The angle between a wire carrying an 8.00-A current and the magnetic field is 30°, found by using the formula for magnetic force on a current-carrying wire in a magnetic field. When the wire is rotated to be perpendicular (90°) to the field, the force experienced by the wire is 4.80 N. Therefore, the correct answer is a) 30°.

Step-by-step explanation:

The question asks to find the angle between a current-carrying wire and a magnetic field, given certain parameters such as current, magnetic field strength, and the resulting magnetic force.

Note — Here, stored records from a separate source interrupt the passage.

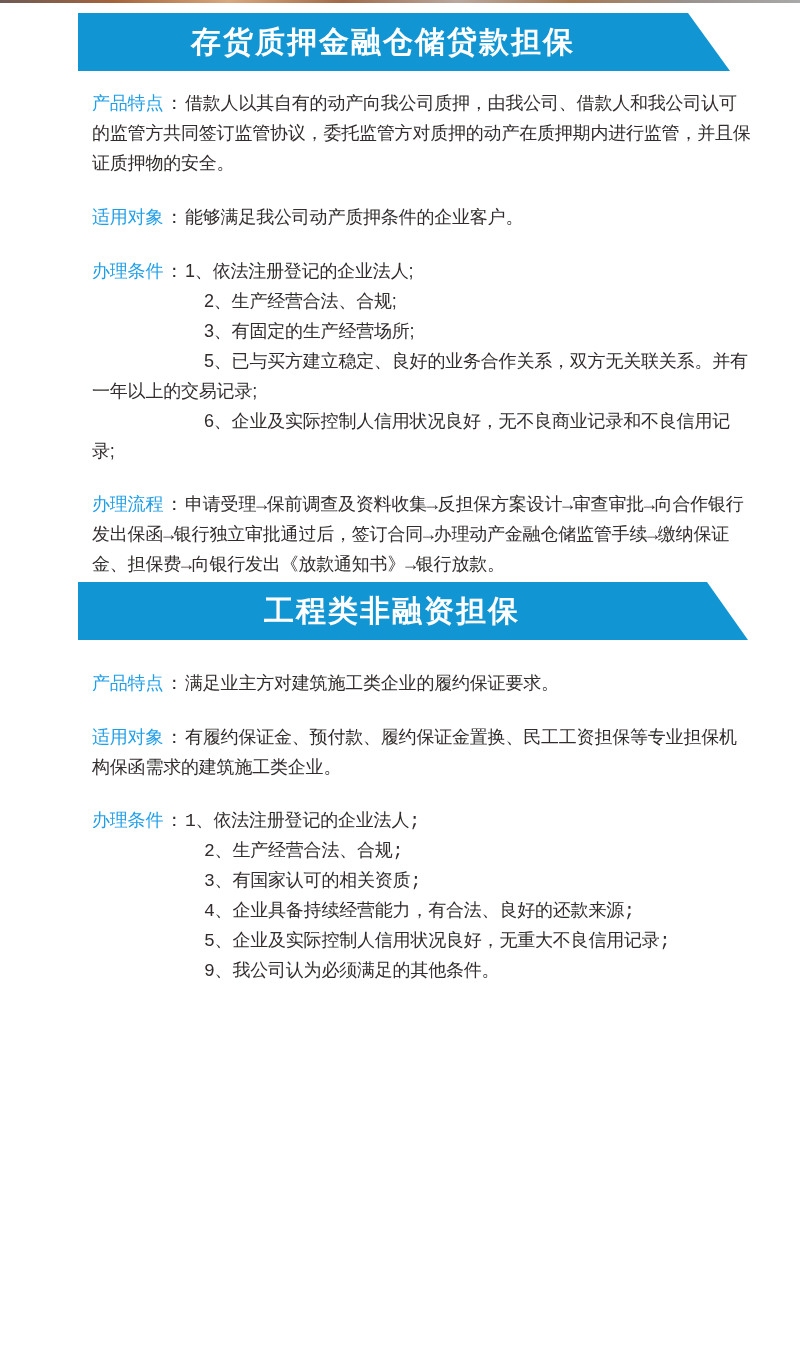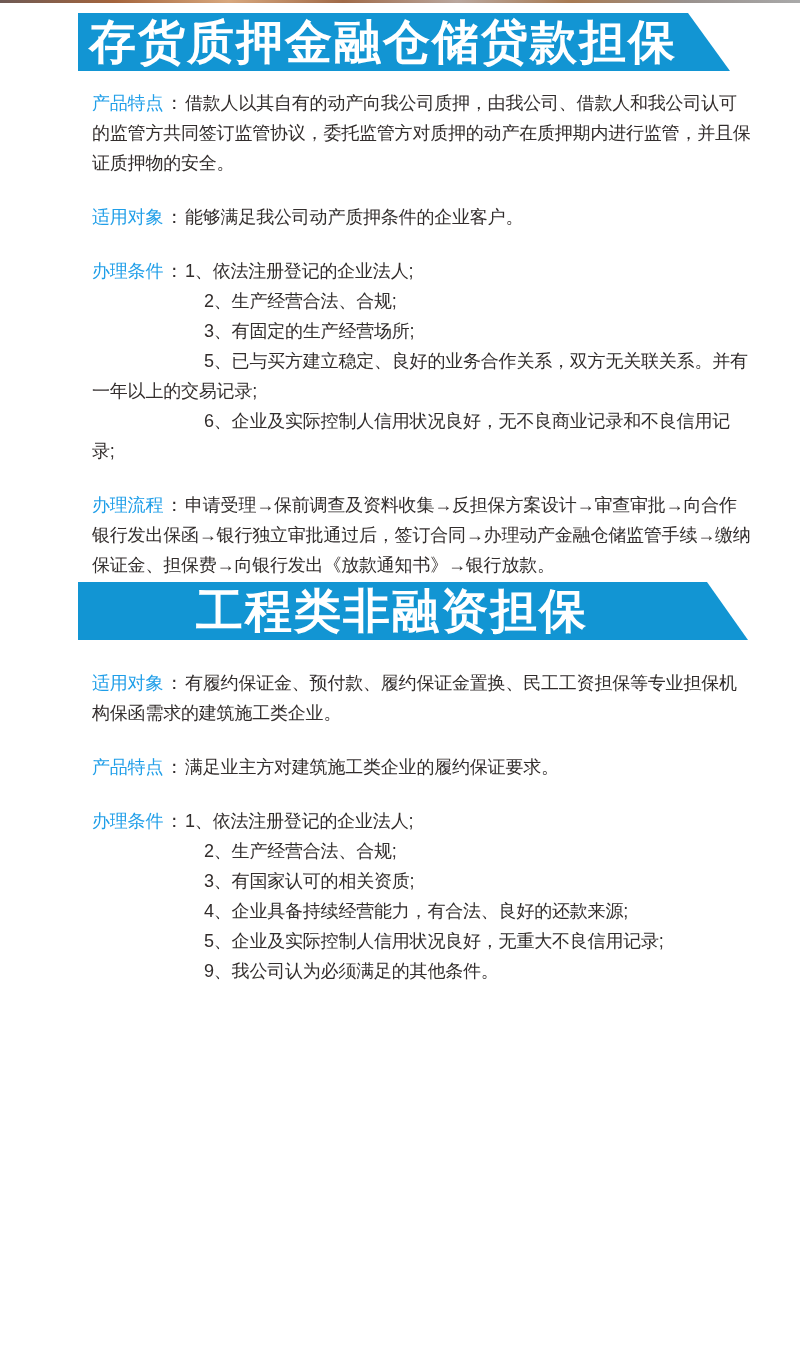"存货质押金融仓储贷款担保" .banner { font-size: 47px -> 30px }
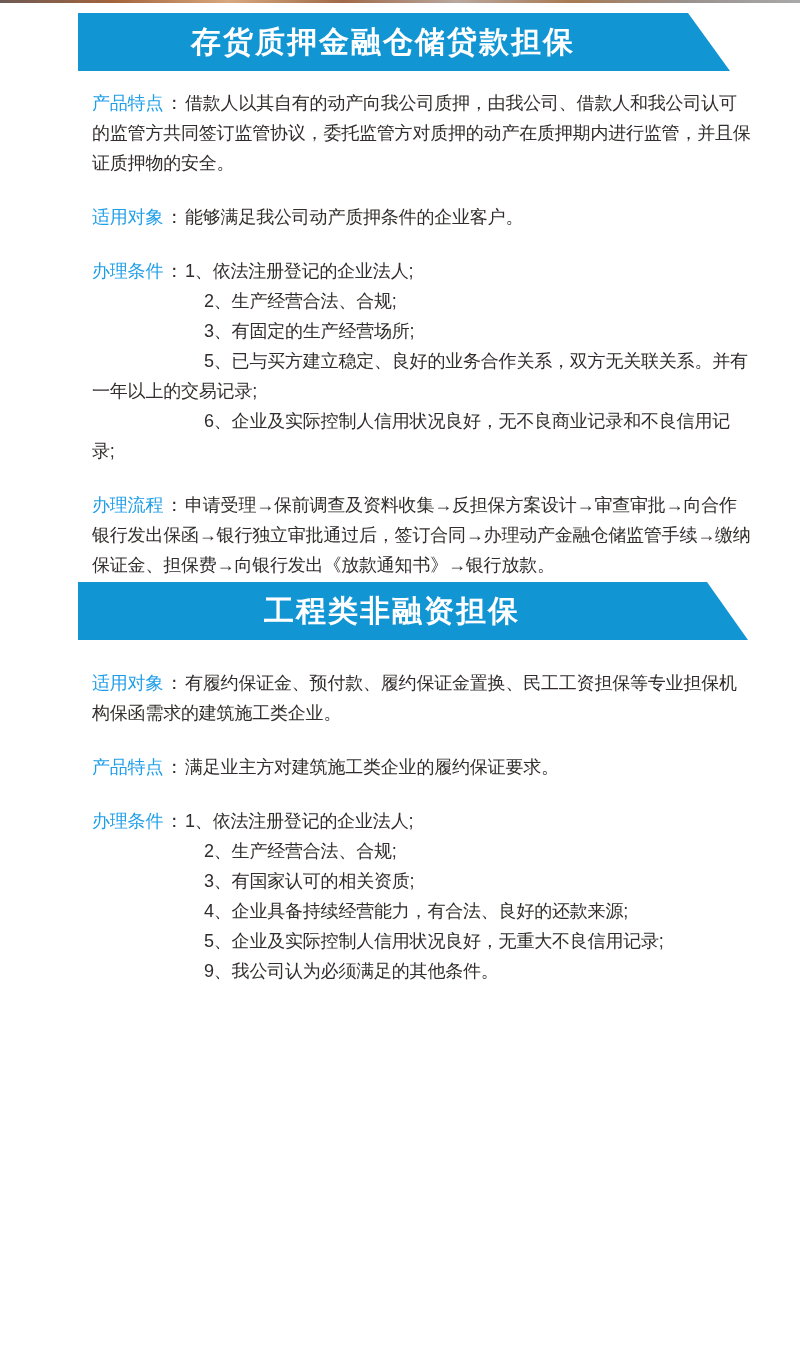"办理流程：申请受理→保前调查及资料收集→反担保方案设计→审查审批→向合作银行发出" .content .block:last-child { font-family: none -> Liberation Mono, monospace }
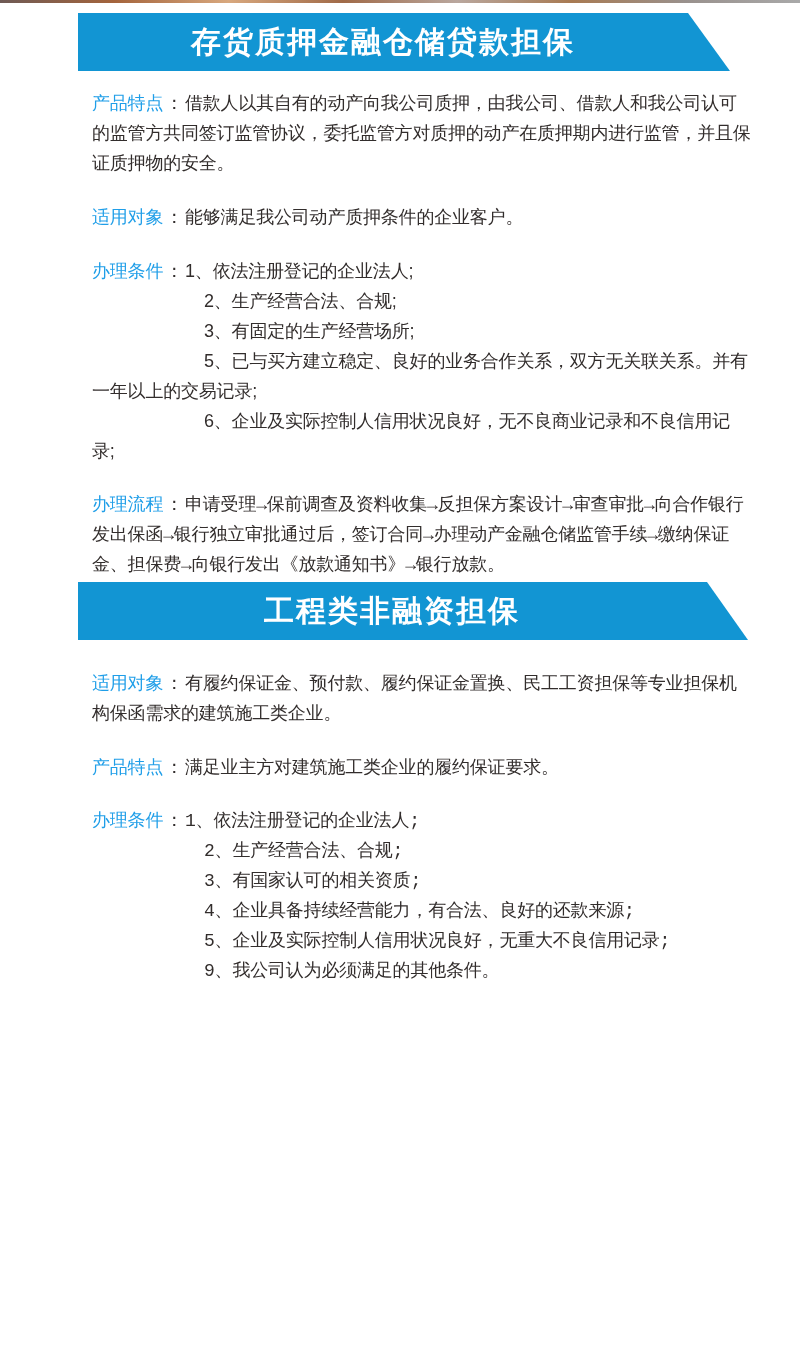"适用对象：有履约保证金、预付款、履约保证金置换、民工工资担保等专业担保机构保函需" div.block { order: before "产品特点：满足业主方对建筑施工类企业的履约保证要求。" -> after "产品特点：满足业主方对建筑施工类企业的履约保证要求。" }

The angle can be determined using the formula F = I*L*B*sin(θ), rearranging it to solve for θ. Here, F is the magnetic force, I is the current, L is the length of the wire, and B is the magnetic field strength.

Substituting the given values:
2.40 N = 8.00 A * 0.50 m * 1.20 T * sin(θ)

Solving for sin(θ), we get:

sin(θ) = (2.40 N)/(8.00 A * 0.50 m * 1.20 T)

sin(θ) = (2.40)/(4.80)

sin(θ) = 0.5

Therefore, the angle θ for which sin(θ) = 0.5 is 30°, which corresponds to option (a).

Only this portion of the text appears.